The silent economics of death and remembrance

Man has through the ages romanticised death through poetry - passing away, going west, promotion to glory and celebrating life. Such flowery language probably reduces our fear of death.

The silent truth is that after a funeral, we go home sure of one thing: someday, they will also gather for our own final farewell.

There would be less fear of death if we knew exactly what happens thereafter.

But no civilisation - no matter how advanced - can fully explain what happens after death. For the religious, it is easier.

Every religion - from traditional to modern - has an explanation of the afterlife.

For the scientists, it is the cessation of complex biological functions.

Trying to marry the two views has been a conundrum.

The mystery of death has not stopped us profiting from it.

From insurance to undertakers and lawyers, death is a big industry.

Few study death and I’m sure after reading this article, you will keep wondering what’s wrong with me. A look at the Kenya National Bureau of Statistics (KNBS) data shows no sector called death.

It’s probably lumped together with health. We could argue the growth of funeral homes and hospitals is driven by death or the need to extend life.

Why else is euthanasia resisted? The latest venture in the death industry is selling memorial tombstones on the roadsides.

There is such a yard at Ruaka near the bypass and another one just as you get out of Nyeri town.

It is not clear why tombstones have become popular.

Could it that we are too busy to remember the departed and prefer a permanent record?  Or is it just fashionable?

In the past, we remembered the departed through libations and invoking their names often.

One religious organisation remembers the departed in November.

In Kenya’s colonial period, the departed were buried in churchyards. This was an old tradition from Europe.

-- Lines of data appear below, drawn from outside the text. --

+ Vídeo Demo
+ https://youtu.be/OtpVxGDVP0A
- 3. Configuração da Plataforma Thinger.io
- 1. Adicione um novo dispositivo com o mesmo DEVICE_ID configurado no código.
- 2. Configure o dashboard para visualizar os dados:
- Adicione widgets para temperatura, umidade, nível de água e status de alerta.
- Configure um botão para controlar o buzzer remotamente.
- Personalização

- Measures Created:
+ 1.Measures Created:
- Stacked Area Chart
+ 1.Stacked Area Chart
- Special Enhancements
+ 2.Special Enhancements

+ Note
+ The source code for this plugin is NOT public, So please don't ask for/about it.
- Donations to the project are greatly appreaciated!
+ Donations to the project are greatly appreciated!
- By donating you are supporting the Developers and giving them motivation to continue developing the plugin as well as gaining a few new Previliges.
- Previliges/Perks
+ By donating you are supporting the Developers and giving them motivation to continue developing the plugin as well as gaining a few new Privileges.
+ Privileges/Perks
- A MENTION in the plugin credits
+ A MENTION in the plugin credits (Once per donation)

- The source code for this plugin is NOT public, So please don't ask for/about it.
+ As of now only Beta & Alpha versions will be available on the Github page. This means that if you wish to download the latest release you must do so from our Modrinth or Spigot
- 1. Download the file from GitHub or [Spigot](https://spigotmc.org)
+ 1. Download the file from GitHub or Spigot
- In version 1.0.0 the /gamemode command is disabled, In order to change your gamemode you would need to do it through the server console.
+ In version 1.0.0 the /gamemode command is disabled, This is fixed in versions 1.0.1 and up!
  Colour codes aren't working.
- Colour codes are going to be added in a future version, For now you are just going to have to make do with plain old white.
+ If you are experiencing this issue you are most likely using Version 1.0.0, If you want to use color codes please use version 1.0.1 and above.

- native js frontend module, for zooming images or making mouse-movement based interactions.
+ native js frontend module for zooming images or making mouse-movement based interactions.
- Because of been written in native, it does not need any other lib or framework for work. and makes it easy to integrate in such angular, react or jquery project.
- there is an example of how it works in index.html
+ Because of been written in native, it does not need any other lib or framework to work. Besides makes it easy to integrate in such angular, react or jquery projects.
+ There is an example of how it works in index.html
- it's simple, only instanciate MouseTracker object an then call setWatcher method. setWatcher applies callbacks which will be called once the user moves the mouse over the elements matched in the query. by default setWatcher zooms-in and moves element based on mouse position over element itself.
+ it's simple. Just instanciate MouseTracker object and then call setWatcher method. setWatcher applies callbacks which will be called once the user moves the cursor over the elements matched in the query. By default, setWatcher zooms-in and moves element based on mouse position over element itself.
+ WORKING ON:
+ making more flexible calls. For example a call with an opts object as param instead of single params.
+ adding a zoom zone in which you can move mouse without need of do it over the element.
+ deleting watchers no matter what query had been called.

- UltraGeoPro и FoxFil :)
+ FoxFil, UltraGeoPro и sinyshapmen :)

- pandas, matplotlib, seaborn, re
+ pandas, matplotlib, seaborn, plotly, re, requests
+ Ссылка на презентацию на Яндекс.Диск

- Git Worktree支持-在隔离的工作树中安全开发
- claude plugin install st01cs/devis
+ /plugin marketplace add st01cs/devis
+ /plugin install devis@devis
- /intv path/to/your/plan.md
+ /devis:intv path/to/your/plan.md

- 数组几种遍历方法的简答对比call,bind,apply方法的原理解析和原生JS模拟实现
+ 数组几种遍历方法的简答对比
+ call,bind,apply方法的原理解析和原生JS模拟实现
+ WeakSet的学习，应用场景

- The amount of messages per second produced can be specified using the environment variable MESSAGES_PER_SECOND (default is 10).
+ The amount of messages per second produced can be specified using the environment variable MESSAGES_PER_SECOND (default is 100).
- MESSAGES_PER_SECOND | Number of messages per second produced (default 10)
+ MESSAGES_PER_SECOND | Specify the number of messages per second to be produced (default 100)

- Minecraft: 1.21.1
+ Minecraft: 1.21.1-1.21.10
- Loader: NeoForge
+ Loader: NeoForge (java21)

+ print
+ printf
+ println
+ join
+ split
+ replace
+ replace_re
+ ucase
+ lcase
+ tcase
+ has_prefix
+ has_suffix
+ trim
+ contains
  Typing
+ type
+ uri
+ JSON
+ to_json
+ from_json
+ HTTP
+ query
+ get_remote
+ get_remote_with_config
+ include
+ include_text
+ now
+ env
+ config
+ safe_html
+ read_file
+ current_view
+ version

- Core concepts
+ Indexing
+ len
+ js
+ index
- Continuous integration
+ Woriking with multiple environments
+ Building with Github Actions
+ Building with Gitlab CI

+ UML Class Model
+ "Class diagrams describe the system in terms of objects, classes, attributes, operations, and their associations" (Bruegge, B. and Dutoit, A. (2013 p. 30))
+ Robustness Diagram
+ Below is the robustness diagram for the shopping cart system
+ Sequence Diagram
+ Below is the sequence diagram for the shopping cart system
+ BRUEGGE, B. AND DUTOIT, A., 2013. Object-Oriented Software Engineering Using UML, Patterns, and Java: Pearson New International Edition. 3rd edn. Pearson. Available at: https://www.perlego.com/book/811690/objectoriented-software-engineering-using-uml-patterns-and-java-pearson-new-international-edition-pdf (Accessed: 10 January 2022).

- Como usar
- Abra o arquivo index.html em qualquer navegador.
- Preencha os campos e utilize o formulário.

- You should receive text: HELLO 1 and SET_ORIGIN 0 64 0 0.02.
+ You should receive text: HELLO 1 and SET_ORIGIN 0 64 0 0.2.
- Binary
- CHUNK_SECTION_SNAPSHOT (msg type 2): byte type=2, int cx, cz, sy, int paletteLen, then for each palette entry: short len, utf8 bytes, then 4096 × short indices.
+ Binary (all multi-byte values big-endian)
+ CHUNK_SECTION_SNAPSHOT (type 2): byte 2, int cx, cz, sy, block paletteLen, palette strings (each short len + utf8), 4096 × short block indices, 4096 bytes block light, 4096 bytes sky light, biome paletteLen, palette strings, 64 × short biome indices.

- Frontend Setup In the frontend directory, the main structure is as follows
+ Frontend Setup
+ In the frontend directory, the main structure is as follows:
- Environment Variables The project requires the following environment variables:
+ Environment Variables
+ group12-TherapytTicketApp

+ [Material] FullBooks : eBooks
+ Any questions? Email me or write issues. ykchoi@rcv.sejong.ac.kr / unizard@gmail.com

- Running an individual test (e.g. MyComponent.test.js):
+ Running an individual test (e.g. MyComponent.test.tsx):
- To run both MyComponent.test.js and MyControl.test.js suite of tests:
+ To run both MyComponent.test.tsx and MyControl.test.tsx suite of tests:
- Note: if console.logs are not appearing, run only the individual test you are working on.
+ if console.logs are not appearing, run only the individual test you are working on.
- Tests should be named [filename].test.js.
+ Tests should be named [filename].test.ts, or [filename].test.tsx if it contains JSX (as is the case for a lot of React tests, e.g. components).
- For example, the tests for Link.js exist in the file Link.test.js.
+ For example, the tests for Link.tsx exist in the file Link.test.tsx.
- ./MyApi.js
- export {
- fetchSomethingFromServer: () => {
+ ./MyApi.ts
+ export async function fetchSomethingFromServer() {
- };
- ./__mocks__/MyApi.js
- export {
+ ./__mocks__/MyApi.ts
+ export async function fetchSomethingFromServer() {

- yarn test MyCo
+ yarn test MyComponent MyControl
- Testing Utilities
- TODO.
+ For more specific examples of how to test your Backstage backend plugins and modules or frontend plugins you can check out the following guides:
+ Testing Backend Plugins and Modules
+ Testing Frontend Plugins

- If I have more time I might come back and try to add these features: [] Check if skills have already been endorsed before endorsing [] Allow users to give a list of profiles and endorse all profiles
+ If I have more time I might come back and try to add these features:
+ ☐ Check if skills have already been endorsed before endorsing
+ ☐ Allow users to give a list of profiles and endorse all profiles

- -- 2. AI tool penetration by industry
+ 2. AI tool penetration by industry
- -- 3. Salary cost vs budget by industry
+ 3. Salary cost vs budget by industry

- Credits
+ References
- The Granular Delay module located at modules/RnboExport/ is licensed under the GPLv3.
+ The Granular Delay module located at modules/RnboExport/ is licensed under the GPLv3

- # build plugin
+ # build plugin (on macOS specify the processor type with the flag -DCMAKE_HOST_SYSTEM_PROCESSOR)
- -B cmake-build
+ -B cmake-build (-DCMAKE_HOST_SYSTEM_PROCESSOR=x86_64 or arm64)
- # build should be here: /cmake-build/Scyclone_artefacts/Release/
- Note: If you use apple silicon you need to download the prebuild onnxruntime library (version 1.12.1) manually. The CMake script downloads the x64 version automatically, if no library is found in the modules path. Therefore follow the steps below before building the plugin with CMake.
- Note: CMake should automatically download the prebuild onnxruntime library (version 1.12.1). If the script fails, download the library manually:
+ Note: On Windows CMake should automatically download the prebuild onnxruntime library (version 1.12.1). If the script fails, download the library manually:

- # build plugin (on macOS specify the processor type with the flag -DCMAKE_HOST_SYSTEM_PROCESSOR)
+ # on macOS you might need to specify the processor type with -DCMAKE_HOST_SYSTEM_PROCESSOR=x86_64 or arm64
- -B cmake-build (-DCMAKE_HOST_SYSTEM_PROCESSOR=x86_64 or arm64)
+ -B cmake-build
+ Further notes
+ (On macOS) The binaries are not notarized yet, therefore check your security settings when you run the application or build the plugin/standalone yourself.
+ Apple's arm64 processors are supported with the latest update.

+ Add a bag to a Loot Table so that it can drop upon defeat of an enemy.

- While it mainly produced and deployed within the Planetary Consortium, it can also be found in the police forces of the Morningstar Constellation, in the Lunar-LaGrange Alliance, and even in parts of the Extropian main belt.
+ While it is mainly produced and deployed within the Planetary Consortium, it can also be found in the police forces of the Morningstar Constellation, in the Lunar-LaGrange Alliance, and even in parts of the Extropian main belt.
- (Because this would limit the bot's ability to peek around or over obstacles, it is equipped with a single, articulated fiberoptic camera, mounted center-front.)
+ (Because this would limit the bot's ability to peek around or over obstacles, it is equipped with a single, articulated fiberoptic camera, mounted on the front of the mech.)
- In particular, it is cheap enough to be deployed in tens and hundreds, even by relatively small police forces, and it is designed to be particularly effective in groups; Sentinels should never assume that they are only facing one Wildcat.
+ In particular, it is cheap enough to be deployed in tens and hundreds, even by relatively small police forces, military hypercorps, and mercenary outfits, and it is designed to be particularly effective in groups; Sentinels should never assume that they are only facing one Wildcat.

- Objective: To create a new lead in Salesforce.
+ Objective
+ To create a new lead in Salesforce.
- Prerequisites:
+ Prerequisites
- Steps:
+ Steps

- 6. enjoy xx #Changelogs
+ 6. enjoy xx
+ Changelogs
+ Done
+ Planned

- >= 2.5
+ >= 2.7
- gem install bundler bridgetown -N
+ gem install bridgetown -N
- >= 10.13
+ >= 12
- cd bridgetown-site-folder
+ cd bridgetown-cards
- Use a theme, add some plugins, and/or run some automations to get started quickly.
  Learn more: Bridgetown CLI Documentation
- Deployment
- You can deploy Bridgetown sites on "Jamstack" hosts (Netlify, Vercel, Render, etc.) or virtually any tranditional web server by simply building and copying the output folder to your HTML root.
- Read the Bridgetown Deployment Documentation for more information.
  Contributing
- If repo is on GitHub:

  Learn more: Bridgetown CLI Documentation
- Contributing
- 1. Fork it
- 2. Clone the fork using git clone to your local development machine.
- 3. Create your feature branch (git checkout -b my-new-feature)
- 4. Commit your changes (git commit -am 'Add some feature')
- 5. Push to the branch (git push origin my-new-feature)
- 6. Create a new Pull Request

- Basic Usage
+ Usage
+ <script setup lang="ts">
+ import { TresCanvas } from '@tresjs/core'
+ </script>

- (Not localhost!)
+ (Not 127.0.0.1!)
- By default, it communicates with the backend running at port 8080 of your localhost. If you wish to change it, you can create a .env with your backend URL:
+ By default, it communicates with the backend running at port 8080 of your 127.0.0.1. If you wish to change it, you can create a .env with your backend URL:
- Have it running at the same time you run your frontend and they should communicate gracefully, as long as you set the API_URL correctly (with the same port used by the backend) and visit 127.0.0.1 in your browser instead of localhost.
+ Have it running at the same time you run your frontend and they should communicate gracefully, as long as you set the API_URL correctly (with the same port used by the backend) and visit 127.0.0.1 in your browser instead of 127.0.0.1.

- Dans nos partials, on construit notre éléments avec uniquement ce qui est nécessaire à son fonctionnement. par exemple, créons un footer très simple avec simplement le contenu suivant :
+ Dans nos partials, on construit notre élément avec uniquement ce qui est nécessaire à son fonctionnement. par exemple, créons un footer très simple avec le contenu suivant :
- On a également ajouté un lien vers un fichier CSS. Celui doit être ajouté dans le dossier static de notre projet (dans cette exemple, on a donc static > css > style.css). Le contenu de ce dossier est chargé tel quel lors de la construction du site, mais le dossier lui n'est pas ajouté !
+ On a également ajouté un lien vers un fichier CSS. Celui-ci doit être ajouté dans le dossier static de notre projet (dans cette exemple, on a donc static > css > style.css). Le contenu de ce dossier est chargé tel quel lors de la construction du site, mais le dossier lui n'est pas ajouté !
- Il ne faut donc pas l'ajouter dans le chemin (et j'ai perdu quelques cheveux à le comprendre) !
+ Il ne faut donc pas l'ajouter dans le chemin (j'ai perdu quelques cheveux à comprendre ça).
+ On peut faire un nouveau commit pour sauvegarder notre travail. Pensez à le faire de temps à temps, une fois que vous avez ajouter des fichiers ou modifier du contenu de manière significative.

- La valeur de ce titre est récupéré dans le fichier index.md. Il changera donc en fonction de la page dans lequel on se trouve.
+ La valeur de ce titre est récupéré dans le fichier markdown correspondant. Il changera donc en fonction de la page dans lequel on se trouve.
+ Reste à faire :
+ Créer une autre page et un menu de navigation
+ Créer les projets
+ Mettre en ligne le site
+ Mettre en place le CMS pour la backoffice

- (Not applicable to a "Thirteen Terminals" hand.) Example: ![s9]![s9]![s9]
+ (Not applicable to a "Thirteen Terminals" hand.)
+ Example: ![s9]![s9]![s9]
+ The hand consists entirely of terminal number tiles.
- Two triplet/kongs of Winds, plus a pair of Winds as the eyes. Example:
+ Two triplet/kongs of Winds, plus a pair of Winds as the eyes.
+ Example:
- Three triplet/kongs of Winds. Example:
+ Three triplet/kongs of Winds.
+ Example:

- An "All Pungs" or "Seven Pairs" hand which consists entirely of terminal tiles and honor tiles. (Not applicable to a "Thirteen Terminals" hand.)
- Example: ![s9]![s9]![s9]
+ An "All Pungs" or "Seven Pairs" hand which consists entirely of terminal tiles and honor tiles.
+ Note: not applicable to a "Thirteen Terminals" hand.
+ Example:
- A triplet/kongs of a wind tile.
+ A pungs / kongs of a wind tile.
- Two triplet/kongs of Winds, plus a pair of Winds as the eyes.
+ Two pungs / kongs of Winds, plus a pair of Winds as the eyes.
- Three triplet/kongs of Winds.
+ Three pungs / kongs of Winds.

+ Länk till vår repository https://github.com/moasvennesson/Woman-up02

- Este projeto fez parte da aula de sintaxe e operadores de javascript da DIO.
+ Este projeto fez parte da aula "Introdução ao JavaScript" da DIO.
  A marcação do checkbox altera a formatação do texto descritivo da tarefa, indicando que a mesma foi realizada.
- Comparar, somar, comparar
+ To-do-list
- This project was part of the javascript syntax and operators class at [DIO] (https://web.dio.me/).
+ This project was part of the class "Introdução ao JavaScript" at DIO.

In one Anglican Church at Ol Kalou, the departed had their names inscribed in opening pages of a big Bible.

Is that the origin of the book of life?  There is a cemetery next to the church with the names of the departed inscribed on the tombstones.

Another cemetery at Nyahururu AIC church has a cemetery where Afrikaans or Boers are buried.

John Barnes has chronicled all such old cemeteries and whoever is buried there!

A visit to Lang’ata suggests that the affluent have always had such well-written tombstones.

It’s probably “trickling down” to the commoners. As usual, the affluent lead in styles, mannerism, and cultural changes.

The tombstones are sold by the living to eke out a living from death.

One of the paradoxes of our times is that though death is the great equaliser with no respect for socio-economic classes, we still keep socio-economic classes beyond death.

More like ancient Egyptians who buried their kings with treasures.

Tombstones tell us a lot about our social economic class, even after death.

The language used on the epitaph, the size of the epitaph, the material it’s made of and its permanence. They tell us in silence if you were hustler or not.

Public cemeteries

One curious trend is that even the affluent are being interred in public cemeteries.

An attempt to start a private cemetery not far from Nairobi was met with demonstrations and the idea seems to have faded away.

The locals did not want “death” near them. Is the emerging popularity of public cemeteries an attempt to preserve the value of private land?

Selling land with graves is a tall order. In most countries, you can’t be buried in your own land, it’s in designated cemeteries. We could one day get there.

Surprisingly, there is still a belief that mzungus in the colonial era were buried with treasures.

That has led to desecration of their graves in search of gold and other treasures.

Economic divides

The desecrated grave of Major Robert Francis Carnegie at Ngobit on Nyahururu road is an example.

The failure to close economic divides among the living and extending it to death is one of the greatest failures of the human race.

Yet, it has been a great dream of philosophers, politicians, religious leaders, educators, and even individuals to close the inequality gap.

Communism was supposed to close this gap.

It failed and with the triumph of capitalism, the gap is getting wider. Political popularism from the US to Brazil is riding on this gap.

Next time you see tombstones on sale with their crosses, see beyond the price which starts from Sh7,000 at Ruaka.

Together with cemeteries, they are monuments to economic inequality across time and space.

You may not need econometrics and esoteric graphs popular with economists to understand inequality.

A walk through a cemetery or analysis of tombstone on sale might give you enough information to even write a PhD thesis.